In countries with weak grids, swap stations act as microgrids and may be the visible on-ramp for distributed renewables, but they will also compete for scarce capital and require partnership with utilities. For Tanzania and Cameroon, where pilots are underway, success will depend on regulatory clarity; permits, safety standards, and import duty regimes that either encourage local assembly or make the model unnecessarily expensive. The net result: coordinated policy that treats electrified two-wheelers as an industrial programme, not only an environmental subsidy, will determine whether these investments unlock broad societal benefit.

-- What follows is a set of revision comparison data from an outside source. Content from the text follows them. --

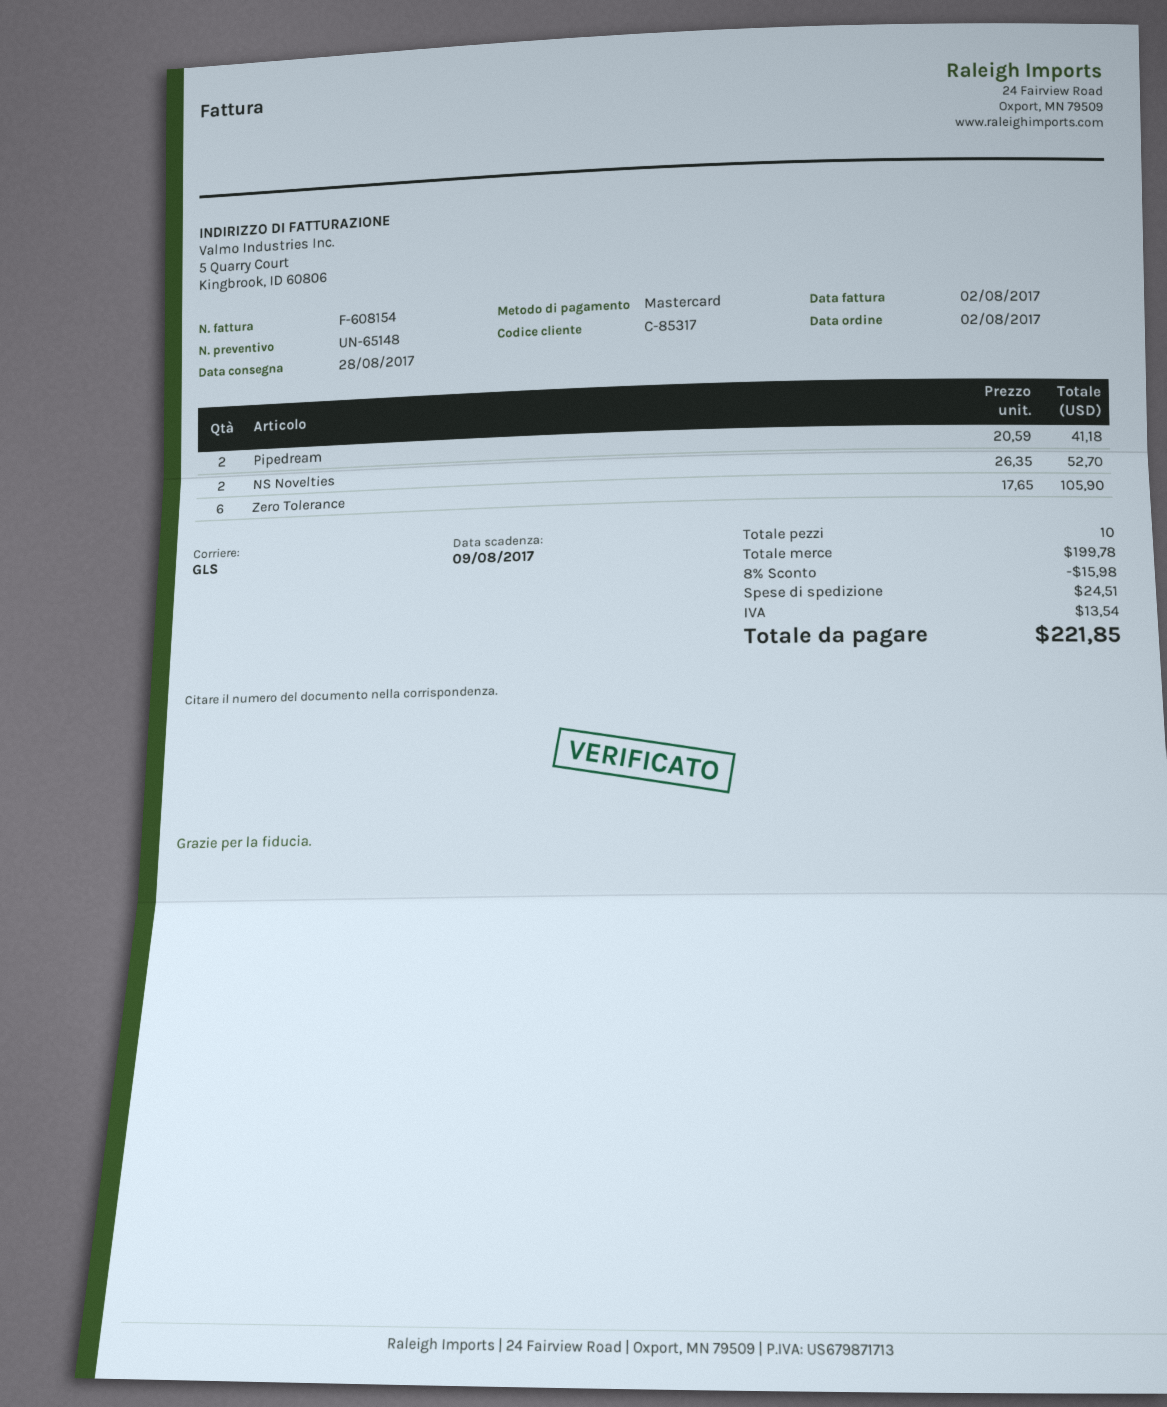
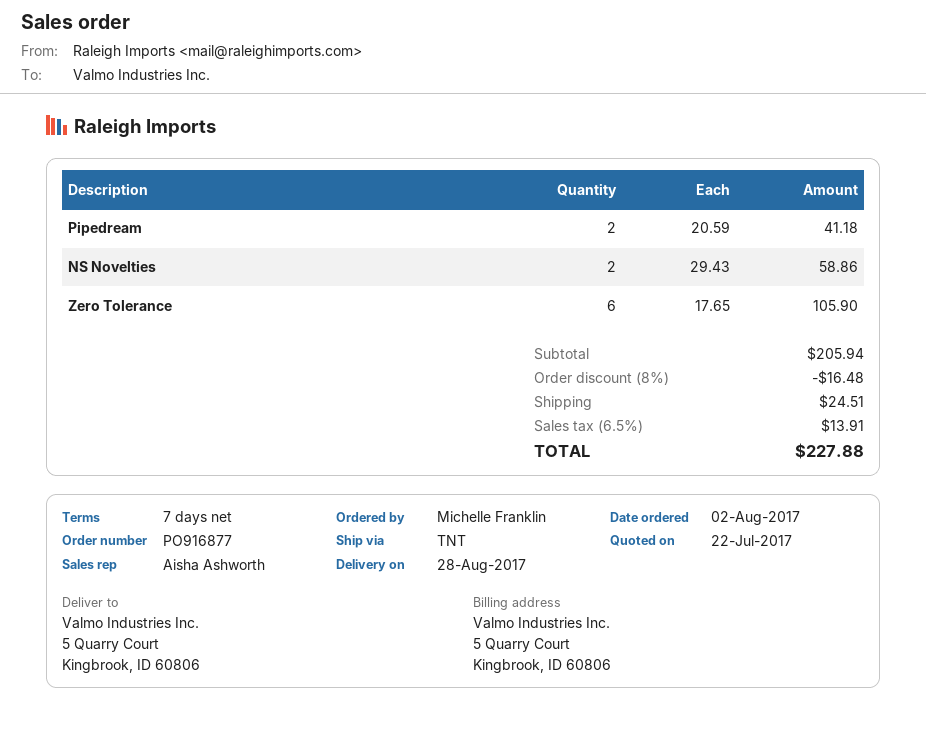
shipping method: GLS -> TNT
NS Novelties: 2 x 26.35 = 52.70 -> 2 x 29.43 = 58.86
subtotal: 199.78 -> 205.94
discount: 8% = 15.98 -> 8% = 16.48
tax: 13.54 -> 13.91
total: 221.85 -> 227.88

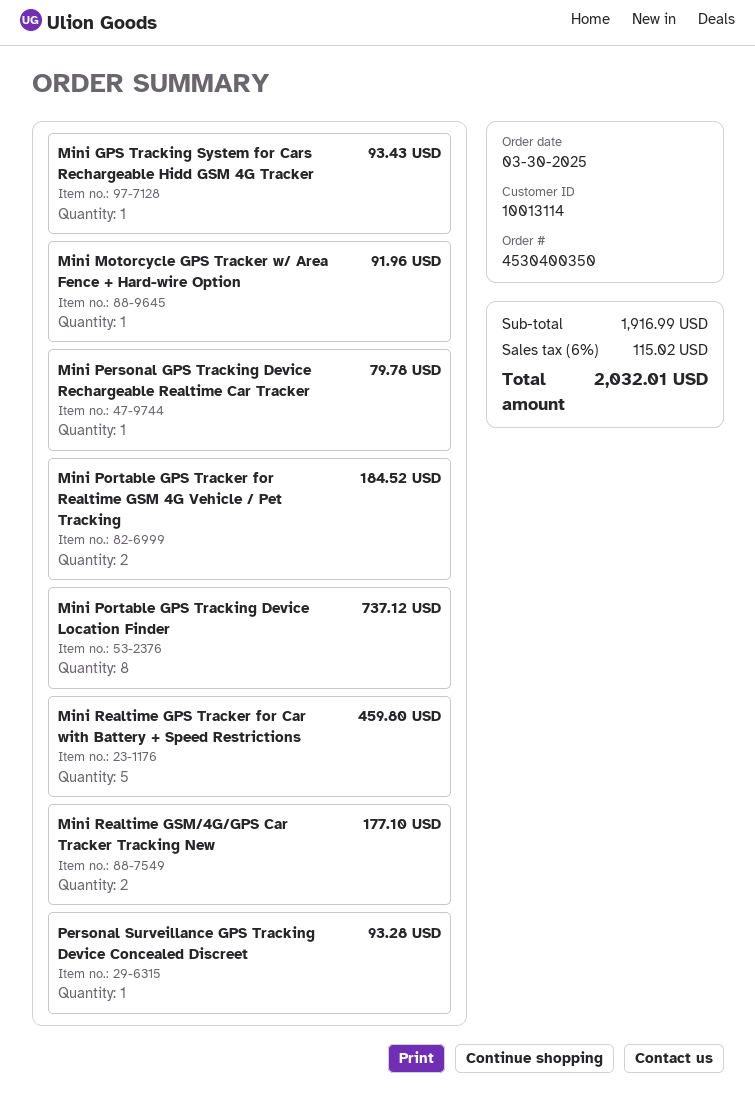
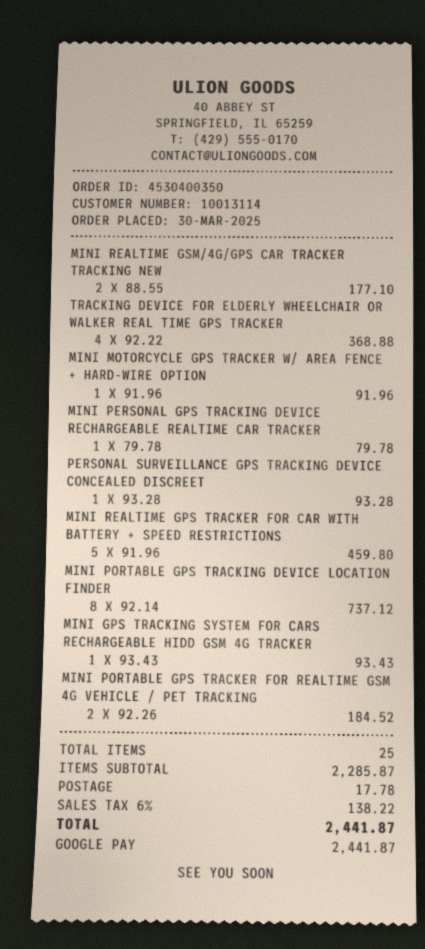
TRACKING DEVICE FOR ELDERLY WHEELCHAIR OR WALKER REAL TIME GPS TRACKER: none -> 4 for 368.88
subtotal: 1916.99 -> 2285.87
shipping: none -> 17.78
tax: 6% = 115.02 -> 6% = 138.22
total: 2032.01 -> 2441.87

What does this mean for sustainability at large?
If the sector scales as Spiro and investors expect, we will see a measurable drop in tailpipe emissions from one of Africa’s most ubiquitous vehicle classes, while creating jobs from assembly lines to station technicians.
But the transition demands parallel systems: renewable charging, battery recycling infrastructure, finance for small operators, and training for technicians, all things that are often missing from headline funding rounds. This round does more than enlarge a balance sheet; it tests whether capital can translate into institutional capacity on the ground. If it can, the model becomes exportable across other transport segments and offers a template for public-private climate action that is pragmatic, visible and, crucially, financially sustainable.
Read also: Nigeria signs $435 million renewable energy investment deals to expand power access
In summary, the $100 million is a lever. It buys production lines, swap stations and scale, and it buys a clearer conversation in ministries about industrial policy and clean energy. Whether it buys cleaner air, more stable jobs and an enduring local industry depends on the next steps: how batteries are sourced and retired, how quickly grids green, and whether the savings that riders feel in their pockets translate into sustained market demand rather than a short-term subsidy effect.